The following data has a line with "[679,406,783,424] [118,434,760,453] [118,462,207,481]" and a line with "(743, 529) none". Write out exactly those lines and all the lines between them.
○ ○ ○ ○
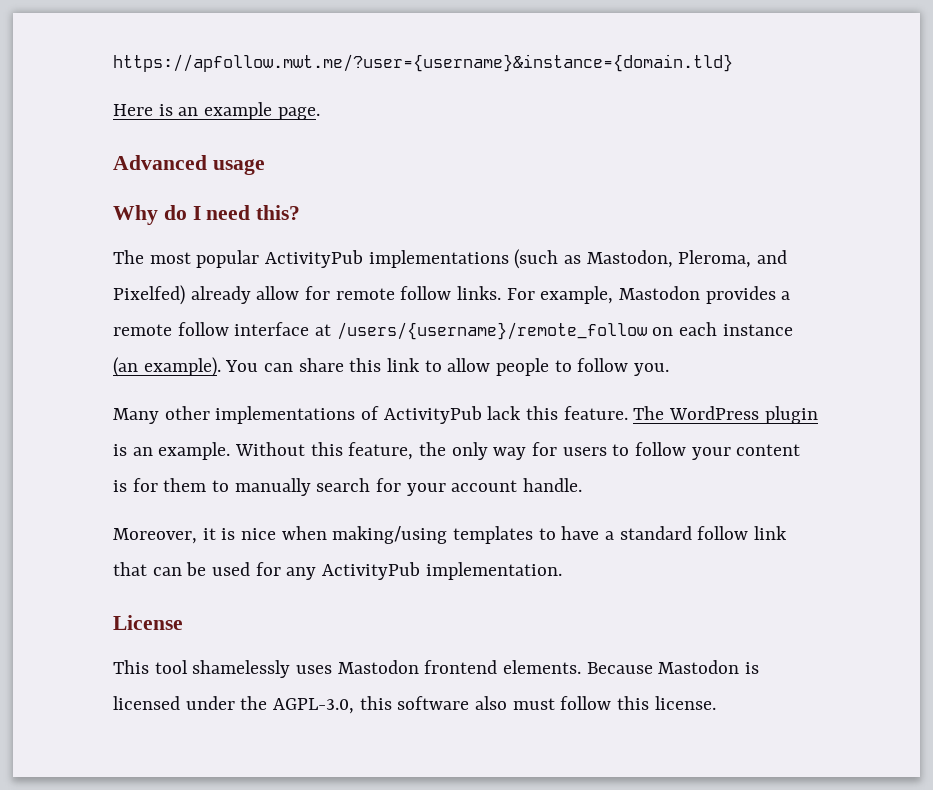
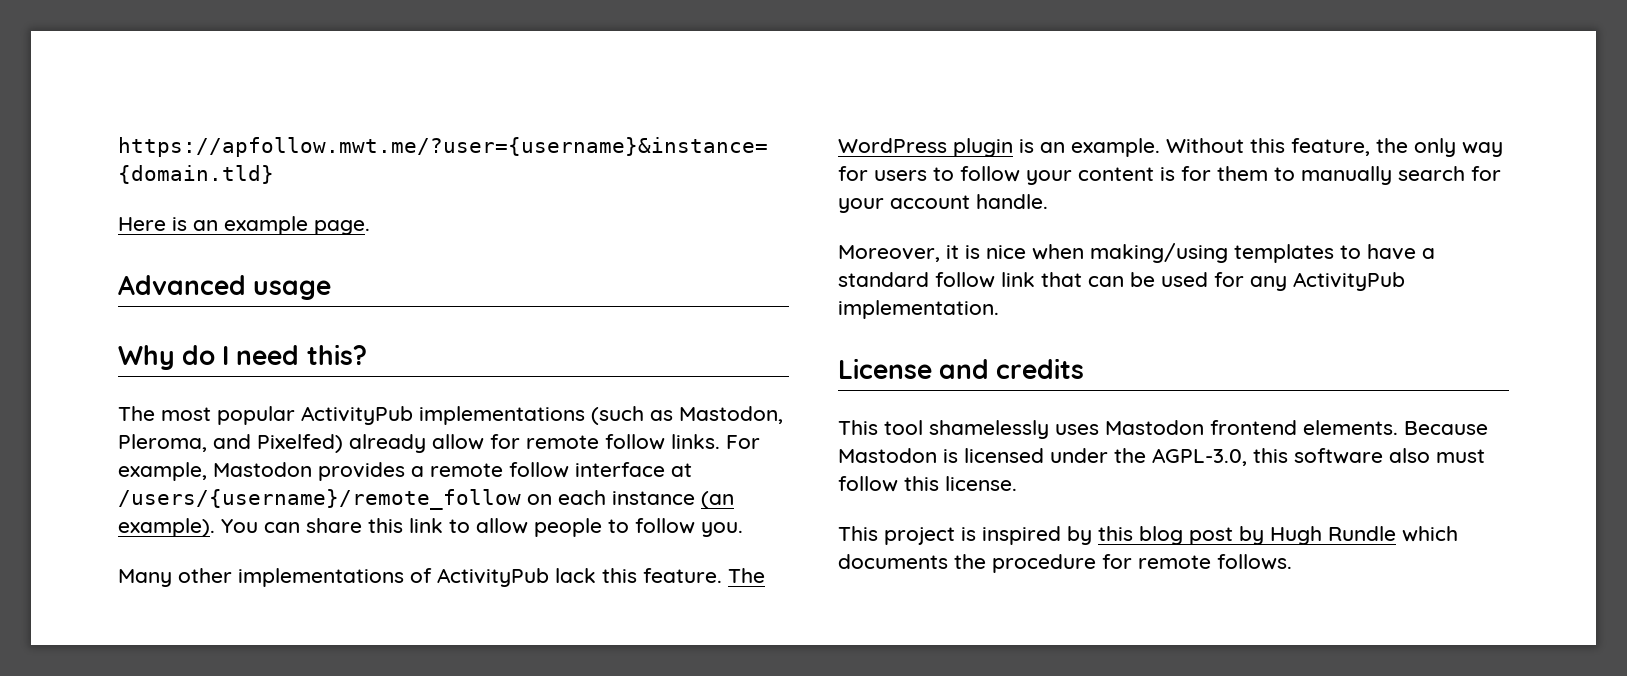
(183, 622) none -> [939,358,1085,379] and credits
(716, 703) none -> [838,526,1458,545] [838,554,1292,573] // This project is inspired by this blog post by Hugh Rundle which documents the procedure for remote follows.

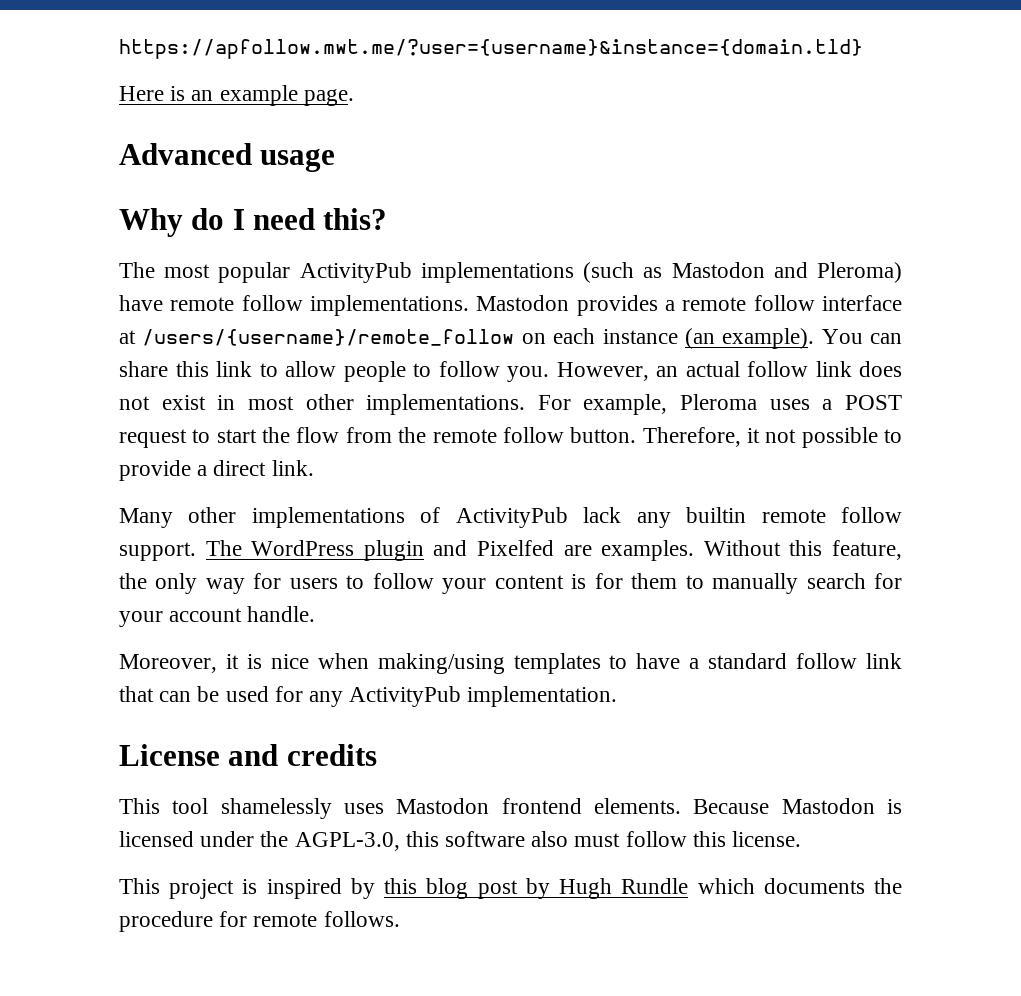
[679,406,783,424] [118,434,760,453] [118,462,207,481] Mastodon, Pleroma, and Pixelfed) already allow for remote follow links. For example, -> [671,262,902,283] [119,295,469,316] Mastodon and Pleroma) have remote follow implementations.
(743, 529) none -> [556,361,902,381] [119,394,902,415] [119,427,903,448] [119,460,314,481] However, an actual follow link does not exist in most other implementations. For example, Pleroma uses a POST request to start the flow from the remote follow button. Therefore, it not possible to provide a direct link.
[602,568,765,583] [838,138,1160,157] this feature. The WordPress plugin is an example. -> [636,507,902,528] [119,540,695,561] any builtin remote follow support. The WordPress plugin and Pixelfed are examples.

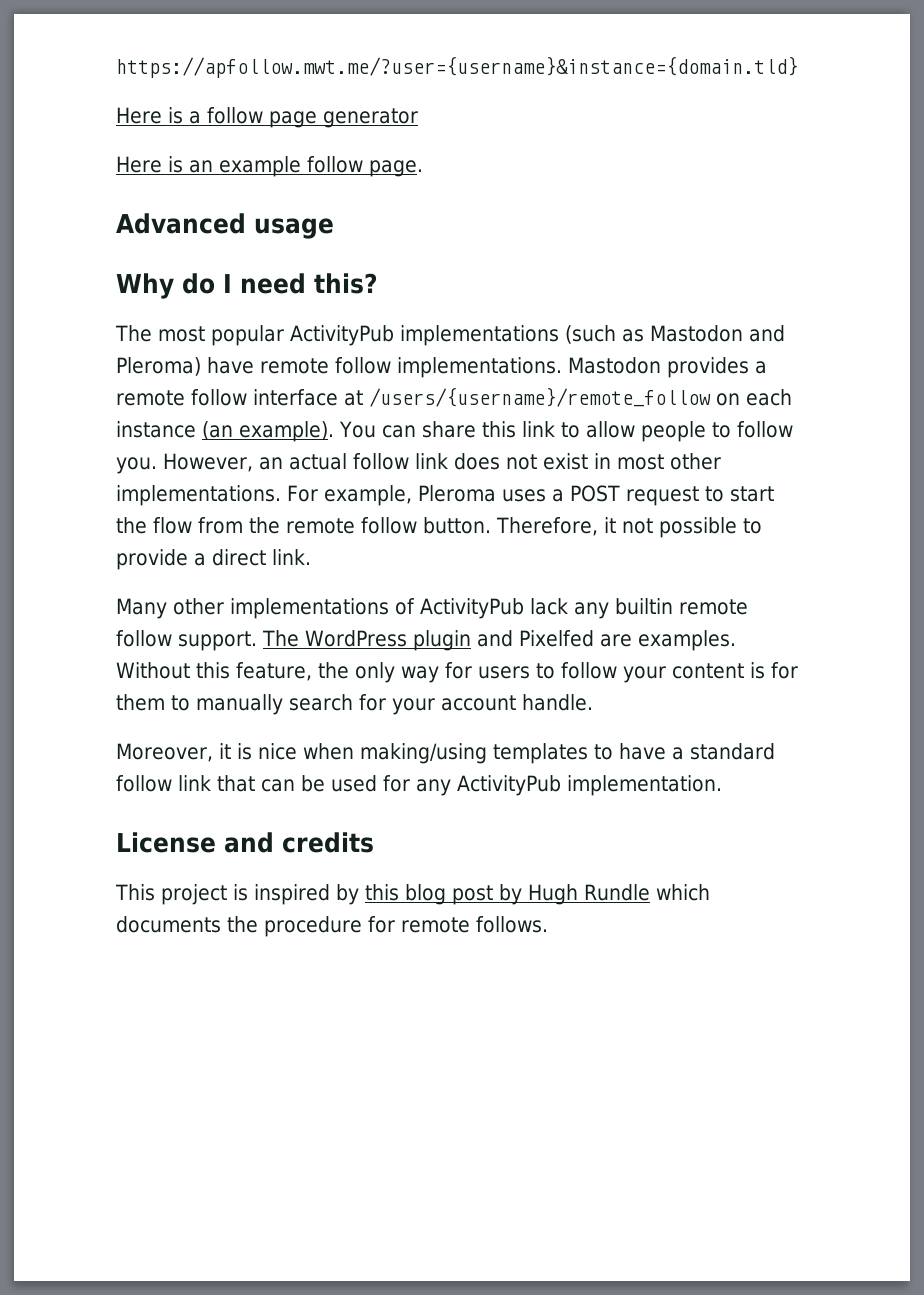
(863, 49) none -> [116,107,418,128] // Here is a follow page generator
(298, 95) none -> [307,156,363,173] follow
[119,798,902,819] [119,831,802,851] // This tool shamelessly uses Mastodon frontend elements. Because Mastodon is licensed under the AGPL-3.0, this software also must follow this license. -> (374, 842) none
○ ○ ○ ○
→ THE COMPLETED TASK
[679,406,783,424] [118,434,760,453] [118,462,207,481] Mastodon, Pleroma, and Pixelfed) already allow for remote follow links. For example, -> [671,262,902,283] [119,295,469,316] Mastodon and Pleroma) have remote follow implementations.
(743, 529) none -> [556,361,902,381] [119,394,902,415] [119,427,903,448] [119,460,314,481] However, an actual follow link does not exist in most other implementations. For example, Pleroma uses a POST request to start the flow from the remote follow button. Therefore, it not possible to provide a direct link.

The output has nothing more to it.